DATASET EXTRACT Start Marker

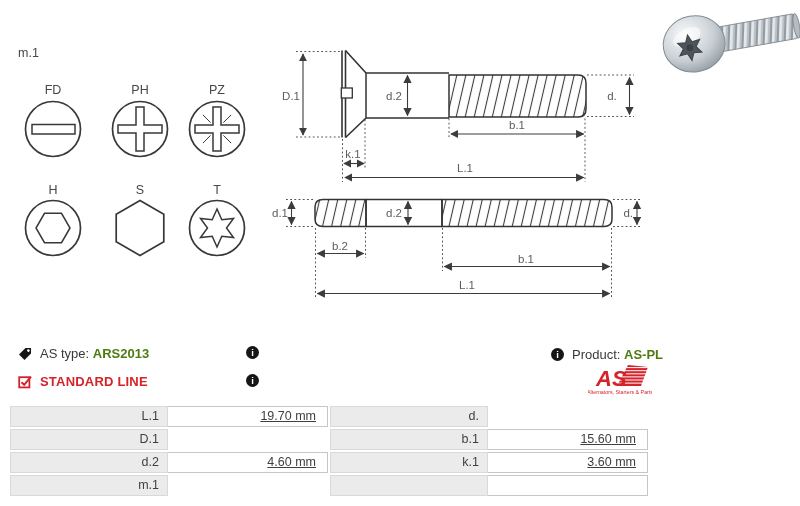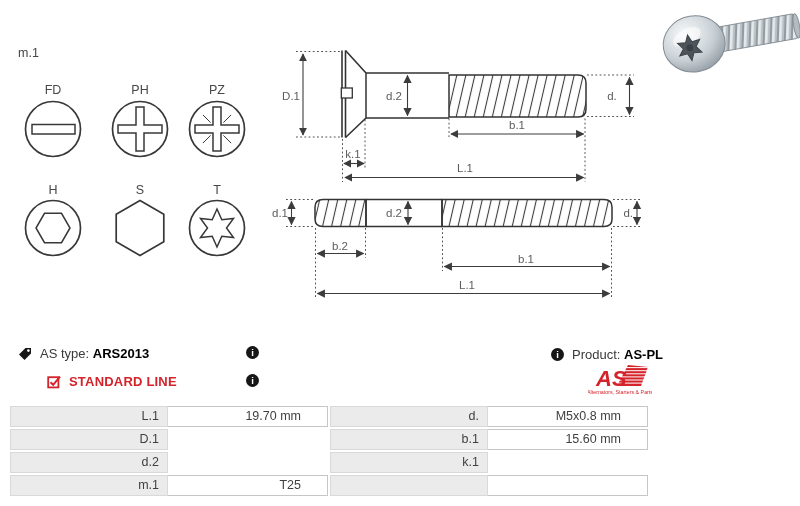"ARS2013" .info-item b { color: #000000 -> #4d7c0f }
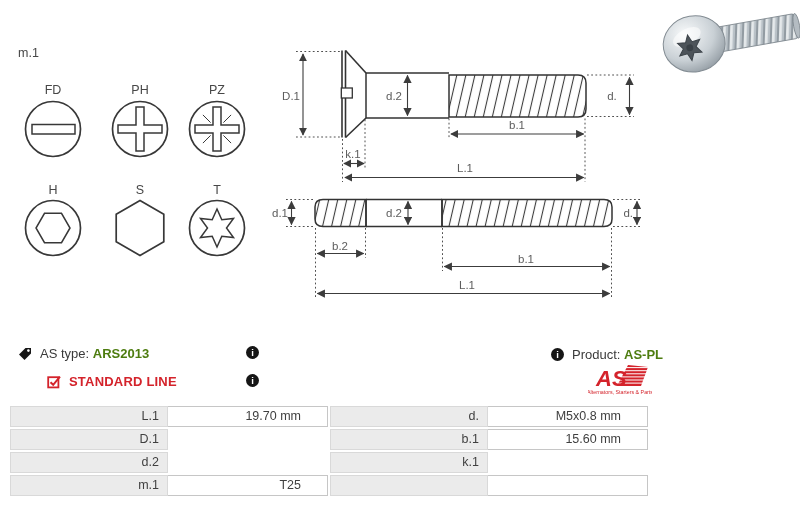"STANDARD LINE" div.info-item { margin-left: 29px -> none }
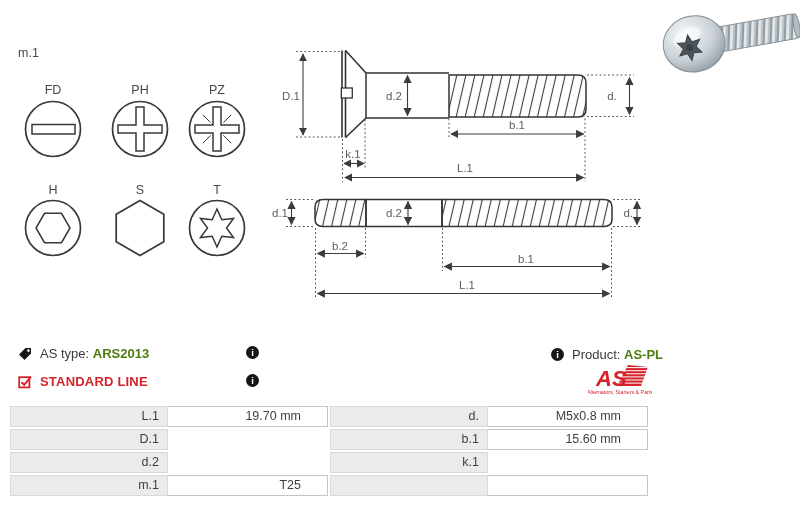"19.70 mm" .cell-value { padding-right: 26px -> 11px; text-decoration: none -> underline }
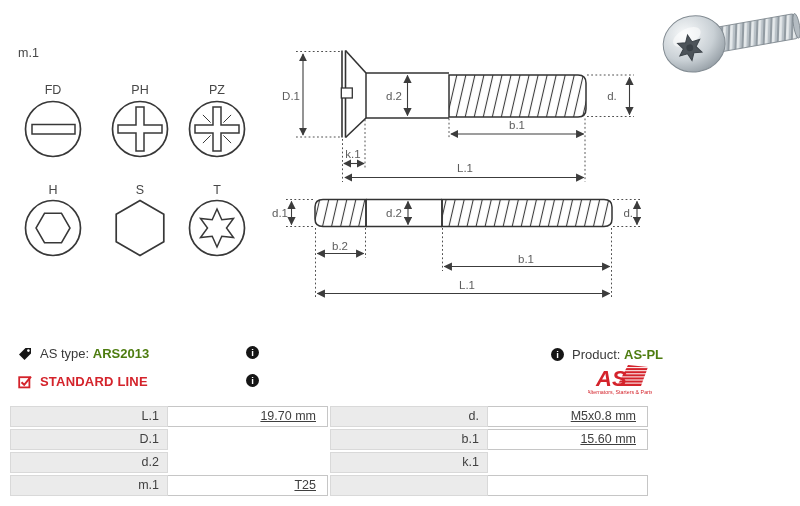"M5x0.8 mm" div.cell { html: <div>M5x0.8 mm</div> -> none }
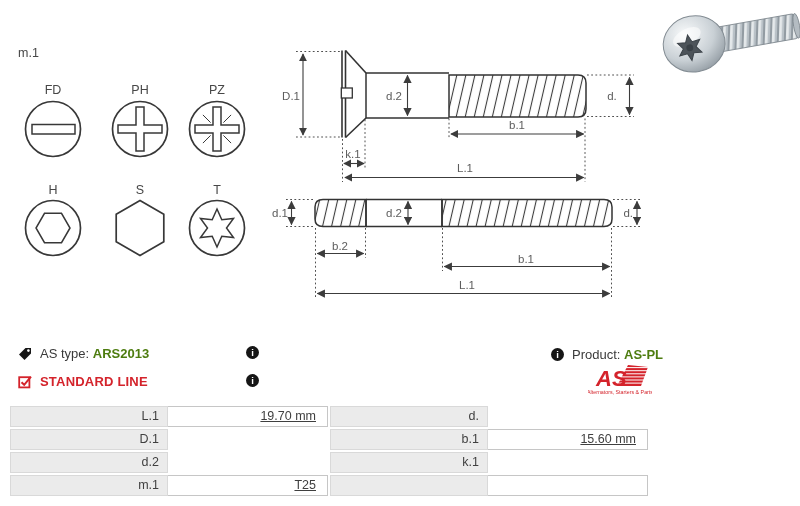"4.60 mm" div.cell { html: none -> <div>4.60 mm</div> }
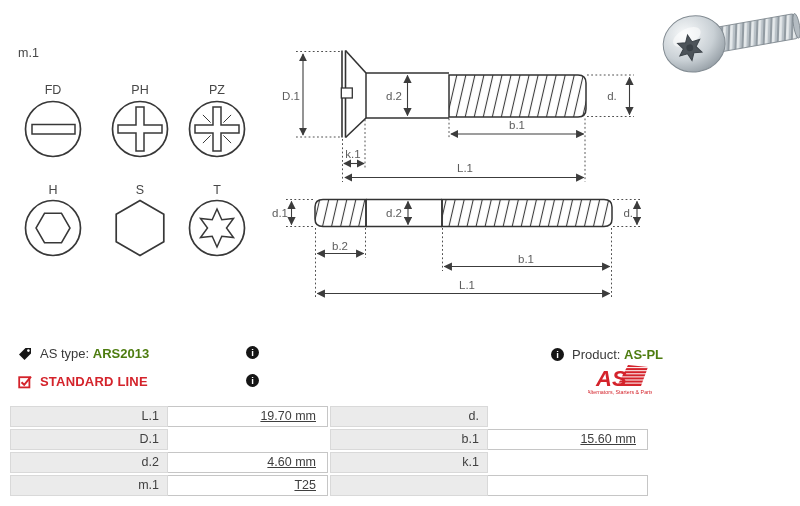"3.60 mm" div.cell { html: none -> <div>3.60 mm</div> }
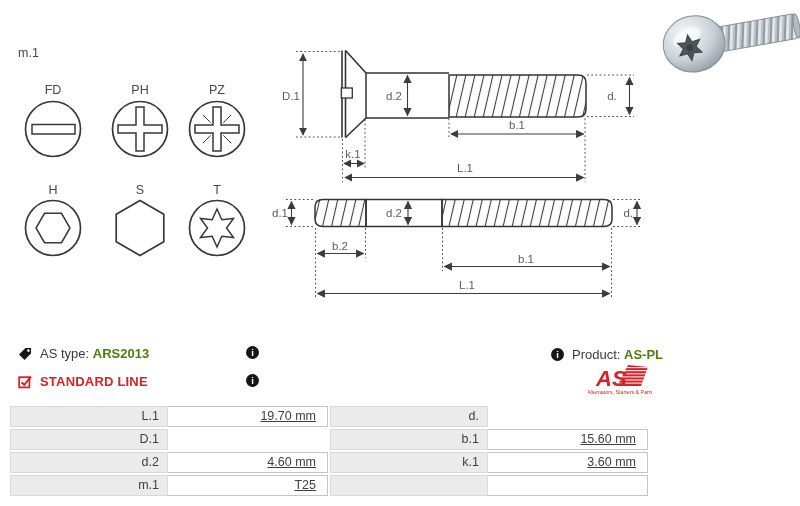"T25" div.cell { html: <div>T25</div> -> none }
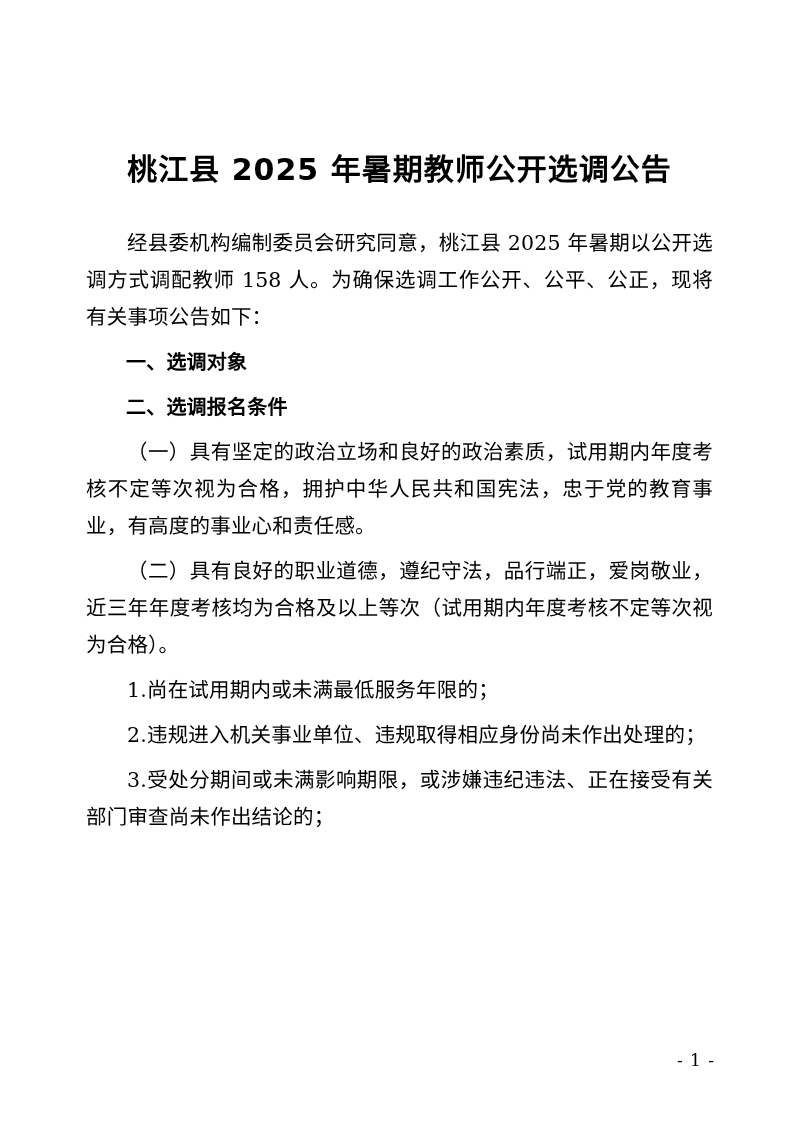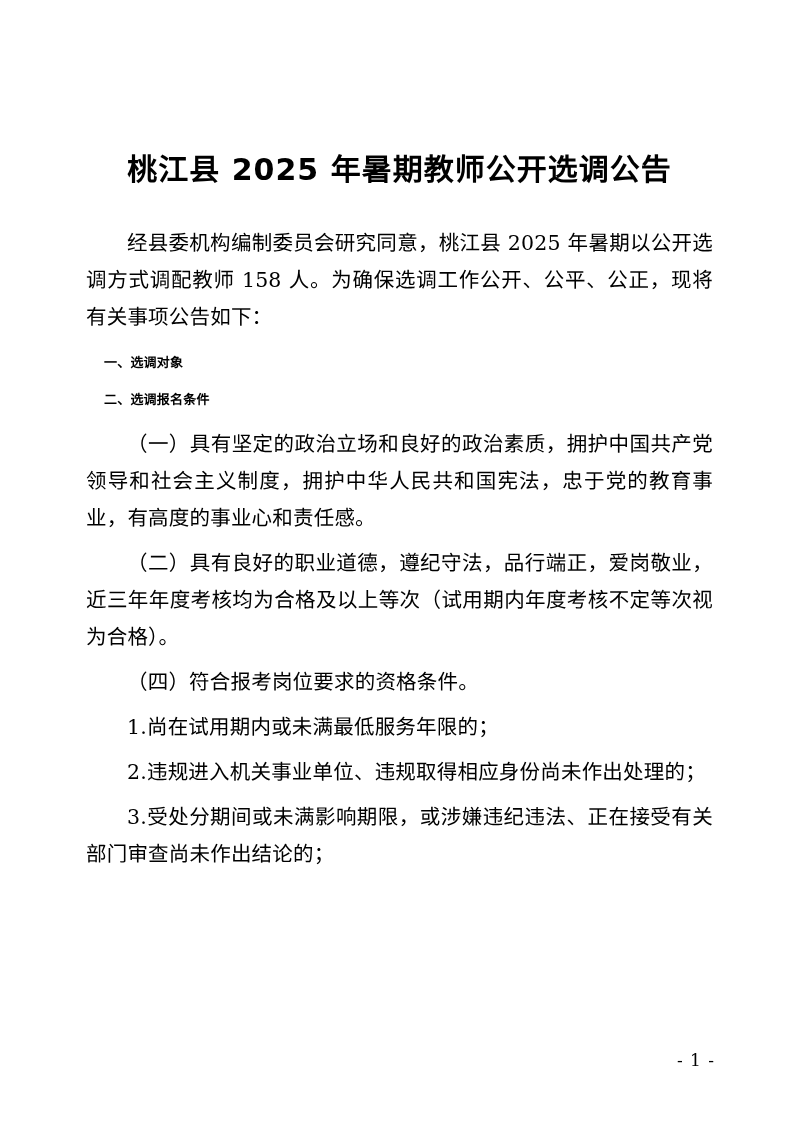"一、选调对象" .heading { font-size: 13px -> 20px; margin: 0 -> 8px }
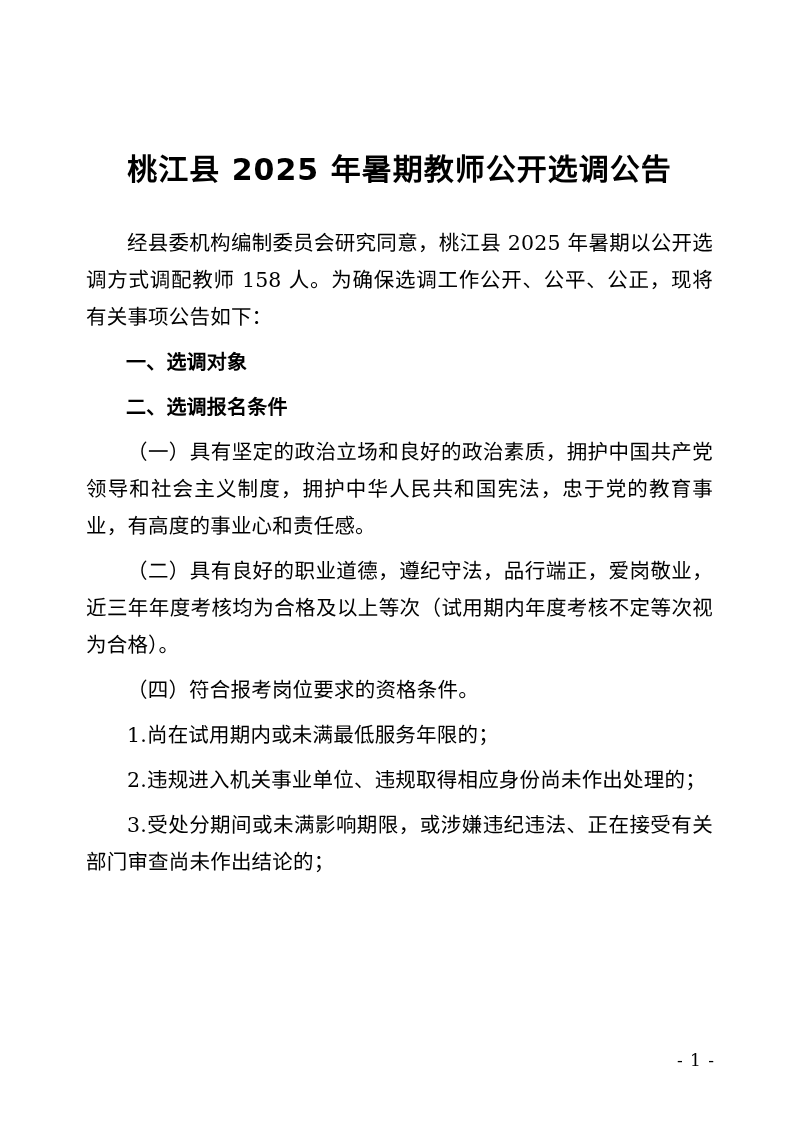"（一）具有坚定的政治立场和良好的政治素质，拥护中国共产党领导和社会主义制度，拥护" p.para { text: 拥护中国共产党领导和社会主义制度 -> 试用期内年度考核不定等次视为合格 }
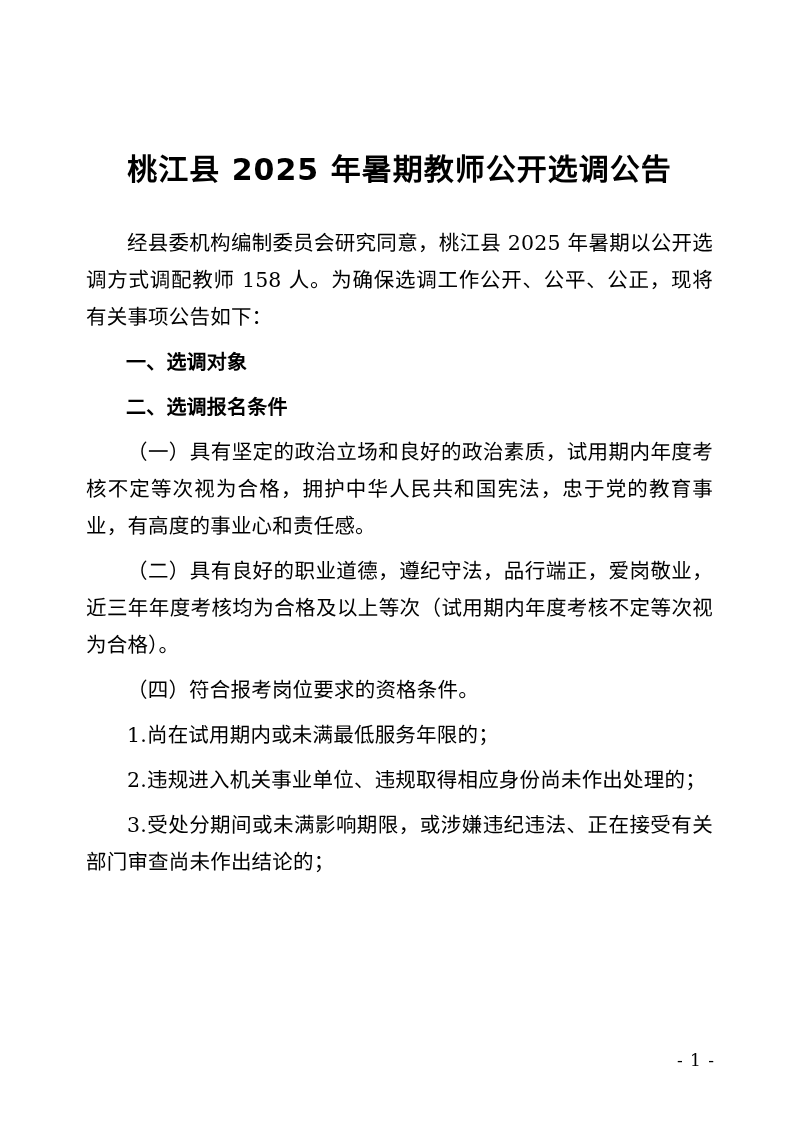"（四）符合报考岗位要求的资格条件。" p.para { html: <p>（四）符合报考岗位要求的资格条件。</p> -> none }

DATASET EXTRACT End Marker

Reproduce the entries above without change, omitting all pictures.

"ARS2013" .info-item b { color: #000000 -> #4d7c0f }
"STANDARD LINE" div.info-item { margin-left: 29px -> none }
"19.70 mm" .cell-value { padding-right: 26px -> 11px; text-decoration: none -> underline }
"M5x0.8 mm" div.cell { html: <div>M5x0.8 mm</div> -> none }
"4.60 mm" div.cell { html: none -> <div>4.60 mm</div> }
"3.60 mm" div.cell { html: none -> <div>3.60 mm</div> }
"T25" div.cell { html: <div>T25</div> -> none }
"一、选调对象" .heading { font-size: 13px -> 20px; margin: 0 -> 8px }
"（一）具有坚定的政治立场和良好的政治素质，拥护中国共产党领导和社会主义制度，拥护" p.para { text: 拥护中国共产党领导和社会主义制度 -> 试用期内年度考核不定等次视为合格 }
"（四）符合报考岗位要求的资格条件。" p.para { html: <p>（四）符合报考岗位要求的资格条件。</p> -> none }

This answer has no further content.